In Zoo, Robinson Devor's & Charles Mudede's new film, the late "Mr. Hands" emerges occasionally as just such a guilt-ridden character.

Mr. Hands was an aircraft engineer at Boeing; the quasi-documentary Zoo suggests he worked on an ultra-secret military project. Mr. Hands (the name was his chat-room pseudonym) was also a "zoophile" who died in consequence of one his sexual encounters with a horse.

In the film, an interview with Chalmers Johnson plays on the radio as Mr. Hands drives to his rural trysting place. The secret that few in the audience are likely to share with Mr Hands--having sex with animals--doubles for the secret nearly everyone in the audience does share with him: complicity with the war in Iraq. (A war that is still a secret, even though everyone knows about it; since the "end" of the war, "the United States has dropped at least 59,787 pounds of cluster bombs in Iraq." The war in Iraq presents the paradox of the public secret.)

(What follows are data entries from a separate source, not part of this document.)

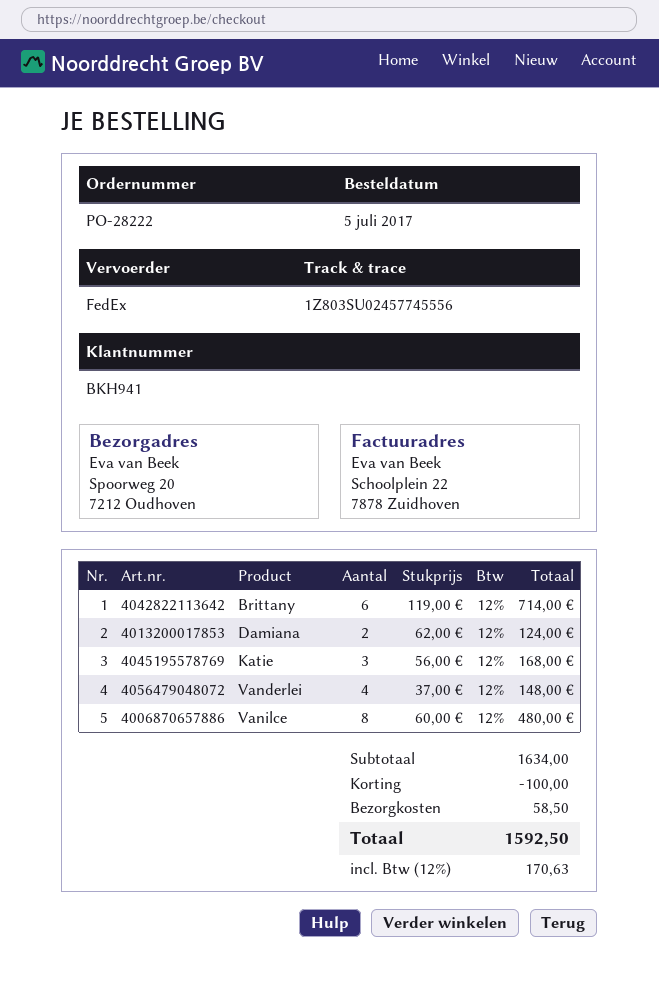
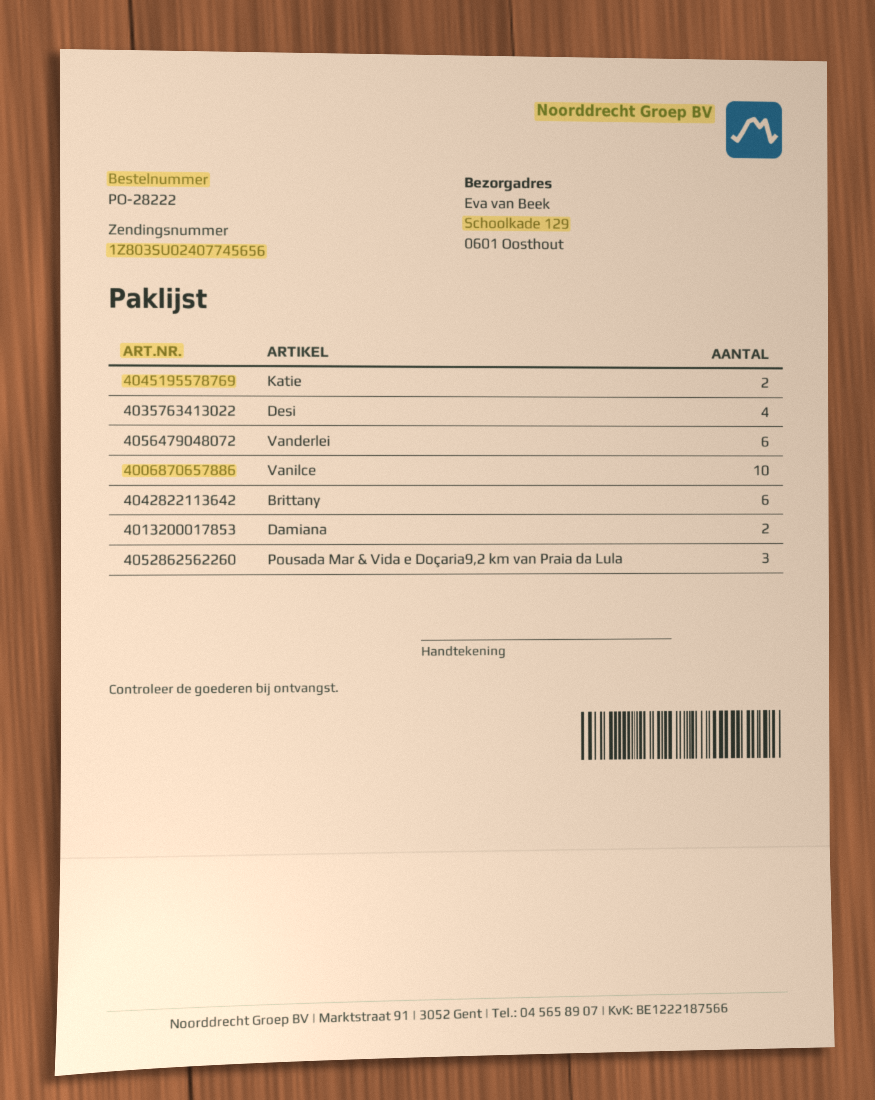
tracking number: 1Z803SU02457745556 -> 1Z803SU02407745656
ship to: Spoorweg 20, 7212 Oudhoven -> Schoolkade 129, 0601 Oosthout
Katie: 3 -> 2
Vanderlei: 4 -> 6
Vanilce: 8 -> 10
Desi: none -> 4
Pousada Mar & Vida e Doçaria9,2 km van Praia da Lula: none -> 3

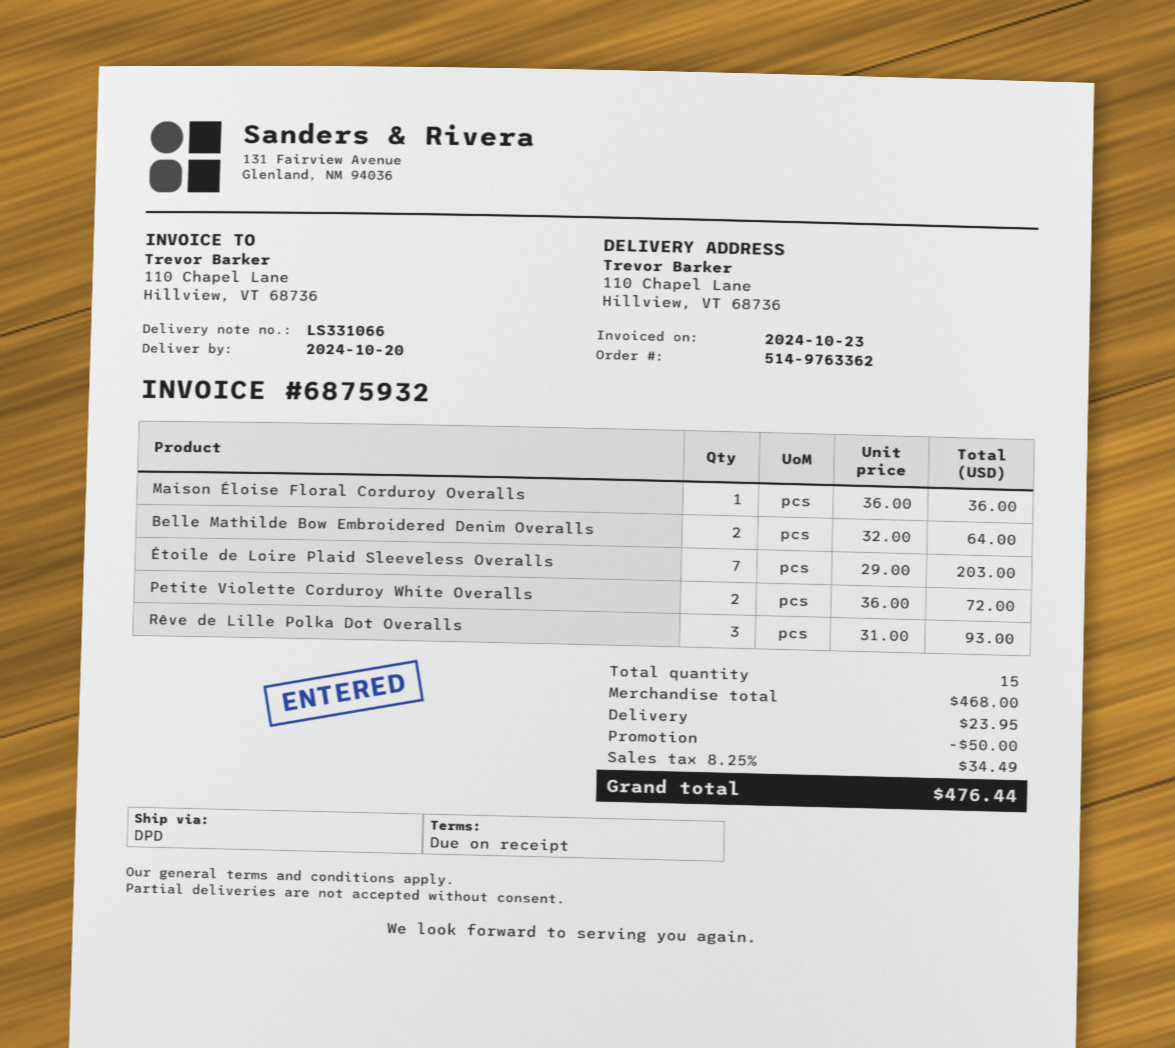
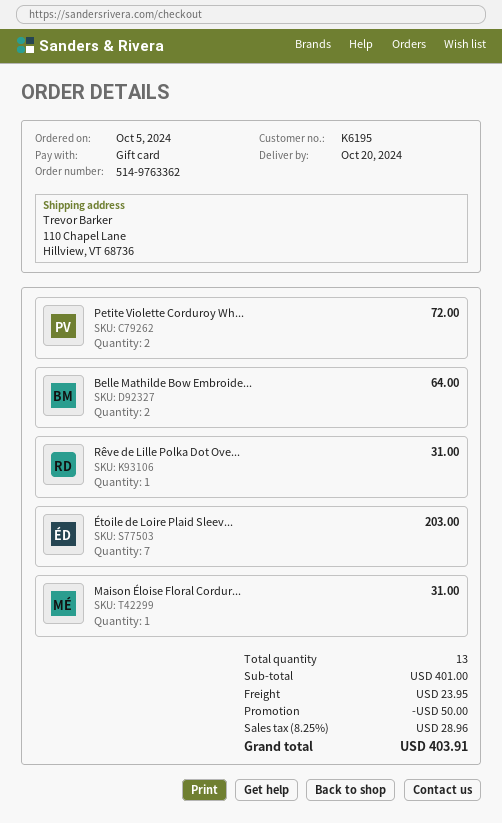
Maison Éloise Floral Corduroy Overalls: 1 for 36.00 -> 1 for 31.00
Rêve de Lille Polka Dot Overalls: 3 for 93.00 -> 1 for 31.00
total quantity: 15 -> 13
subtotal: 468.00 -> 401.00
tax: 8.25% = 34.49 -> 8.25% = 28.96
total: 476.44 -> 403.91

This structure of the secret is there, but to read Zoo in this way leaves out some things. Who was it who said that In Cold Blood begins with the murderers' boast that they put the Clutter family's brains on the walls, and that the tension of reading In Cold Blood derives from waiting to see that horrible scene -- from waiting for what you know is coming.

Something similar occurs in Zoo (another work of high-art reportage)--perhaps to its detriment. The film teasingly, gleefully shows and does not show the man-and-horse sex act. Darkness keeps falling, the zoophiles keep swooning into heavy-lidded sleep, barn doors shut and the screen goes black. In one scene, the police screen an impounded DVD for the barn's owners, who never dreamed such goings-on were going on in their barn. As the sex scene unfolds out of our sight, we hear lots of grunting and straining, we see the opera buffa reactions of the nauseated barn-owner and his weeping wife, and then we do see a few seconds of tape. Unless my imagination merely supplied the footage, having repeatedly been promised it in so many fades-to-black.

***

Post-script: One of Hermann Kahn's RAND papers, Ten Common Pitfalls [of Military Planning], gives Kahn's own theory of sexuality. "Modelism," page 12: "In the illustration we see a young man dancing with a dummy. He is either desperate or guilty of Modelism. ... It may or may not be desirable for a young man to construct his love life around fantasies, but the mature heterosexual male wants a girl! There really is 'nothing like a dame.'"

Final post-script: this Coetzee essay, which I think I got from Ads without Products.